DATA FOR PROCESSING
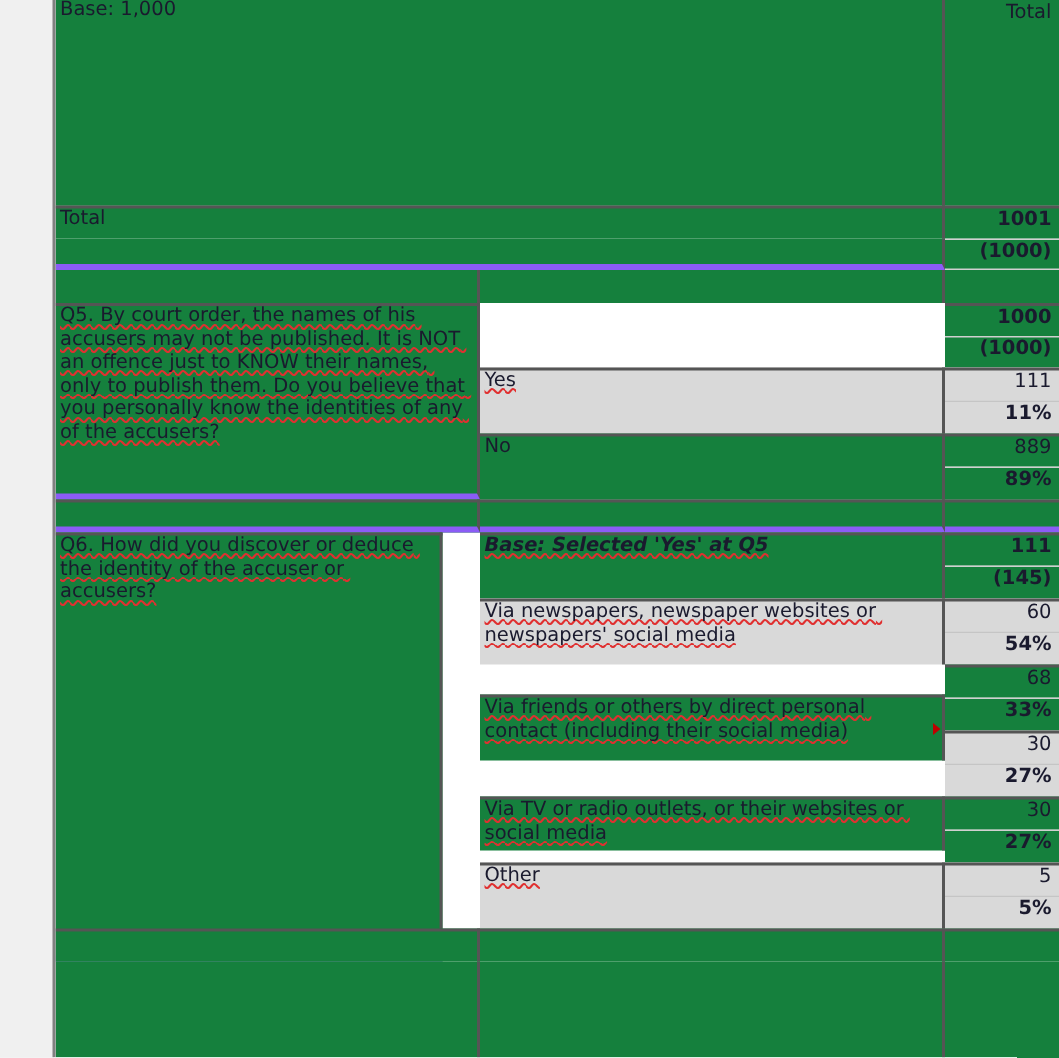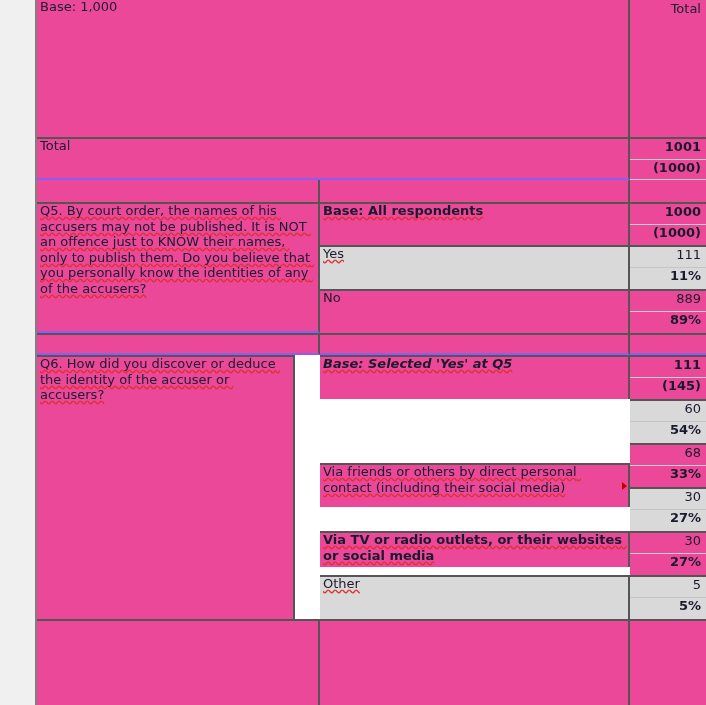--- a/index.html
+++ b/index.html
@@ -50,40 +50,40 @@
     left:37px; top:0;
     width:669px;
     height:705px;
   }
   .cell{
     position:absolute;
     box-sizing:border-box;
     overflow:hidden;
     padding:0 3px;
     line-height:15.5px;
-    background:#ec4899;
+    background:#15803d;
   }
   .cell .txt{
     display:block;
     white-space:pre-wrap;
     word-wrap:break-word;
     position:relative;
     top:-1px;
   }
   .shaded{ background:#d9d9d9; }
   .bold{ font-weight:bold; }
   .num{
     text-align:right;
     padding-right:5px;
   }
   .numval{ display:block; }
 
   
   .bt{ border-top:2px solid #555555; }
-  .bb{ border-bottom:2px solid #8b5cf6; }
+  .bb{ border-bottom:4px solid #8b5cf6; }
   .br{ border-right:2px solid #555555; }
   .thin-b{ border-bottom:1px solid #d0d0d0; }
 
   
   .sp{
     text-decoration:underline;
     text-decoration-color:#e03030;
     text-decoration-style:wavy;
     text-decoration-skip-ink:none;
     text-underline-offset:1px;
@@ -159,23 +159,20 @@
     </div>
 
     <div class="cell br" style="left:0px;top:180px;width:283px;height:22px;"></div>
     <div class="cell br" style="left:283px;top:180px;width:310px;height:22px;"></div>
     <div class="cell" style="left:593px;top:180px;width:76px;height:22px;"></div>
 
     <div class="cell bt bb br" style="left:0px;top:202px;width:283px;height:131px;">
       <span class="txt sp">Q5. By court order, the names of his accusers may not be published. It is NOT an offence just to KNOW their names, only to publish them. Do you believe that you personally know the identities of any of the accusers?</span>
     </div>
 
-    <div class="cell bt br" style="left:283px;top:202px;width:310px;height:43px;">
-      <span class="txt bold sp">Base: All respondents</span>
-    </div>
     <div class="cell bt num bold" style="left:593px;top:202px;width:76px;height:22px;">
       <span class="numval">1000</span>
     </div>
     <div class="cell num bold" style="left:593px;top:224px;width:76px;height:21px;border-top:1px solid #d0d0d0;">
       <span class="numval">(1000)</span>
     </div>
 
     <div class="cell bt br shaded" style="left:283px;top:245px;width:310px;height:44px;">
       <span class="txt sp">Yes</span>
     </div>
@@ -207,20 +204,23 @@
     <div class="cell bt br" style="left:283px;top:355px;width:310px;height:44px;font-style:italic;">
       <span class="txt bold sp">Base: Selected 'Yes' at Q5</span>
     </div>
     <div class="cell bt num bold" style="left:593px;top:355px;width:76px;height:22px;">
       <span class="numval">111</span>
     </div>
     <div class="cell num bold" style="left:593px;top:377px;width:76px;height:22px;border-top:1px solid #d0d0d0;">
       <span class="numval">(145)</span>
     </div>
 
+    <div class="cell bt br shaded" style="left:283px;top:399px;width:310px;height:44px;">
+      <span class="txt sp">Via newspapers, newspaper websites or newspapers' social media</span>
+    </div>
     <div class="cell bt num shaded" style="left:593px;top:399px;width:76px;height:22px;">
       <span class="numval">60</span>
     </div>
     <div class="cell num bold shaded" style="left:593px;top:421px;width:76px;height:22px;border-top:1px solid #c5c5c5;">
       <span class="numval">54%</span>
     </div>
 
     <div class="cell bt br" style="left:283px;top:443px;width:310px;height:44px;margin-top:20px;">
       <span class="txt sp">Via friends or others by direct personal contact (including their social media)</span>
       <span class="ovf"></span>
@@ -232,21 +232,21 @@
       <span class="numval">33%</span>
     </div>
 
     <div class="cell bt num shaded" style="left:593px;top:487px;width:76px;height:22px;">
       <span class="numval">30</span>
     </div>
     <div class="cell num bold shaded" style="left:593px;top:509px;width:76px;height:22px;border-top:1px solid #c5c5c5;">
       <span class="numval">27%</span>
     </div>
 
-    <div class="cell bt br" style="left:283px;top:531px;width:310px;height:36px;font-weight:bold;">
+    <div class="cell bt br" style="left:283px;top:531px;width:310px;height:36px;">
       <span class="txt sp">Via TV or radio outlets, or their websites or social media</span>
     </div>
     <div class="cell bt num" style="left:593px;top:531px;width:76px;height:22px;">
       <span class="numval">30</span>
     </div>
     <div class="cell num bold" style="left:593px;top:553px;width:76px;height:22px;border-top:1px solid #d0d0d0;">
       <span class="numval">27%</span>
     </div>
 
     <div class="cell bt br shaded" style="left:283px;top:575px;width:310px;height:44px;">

PROBLEM
Each line above that contains "numval" must be copied out.

RESPONSE BELOW
   .numval{ display:block; }
       <span class="numval">1000</span>
       <span class="numval">(1000)</span>
       <span class="numval">111</span>
       <span class="numval">(145)</span>
       <span class="numval">60</span>
       <span class="numval">54%</span>
       <span class="numval">33%</span>
       <span class="numval">30</span>
       <span class="numval">27%</span>
       <span class="numval">30</span>
       <span class="numval">27%</span>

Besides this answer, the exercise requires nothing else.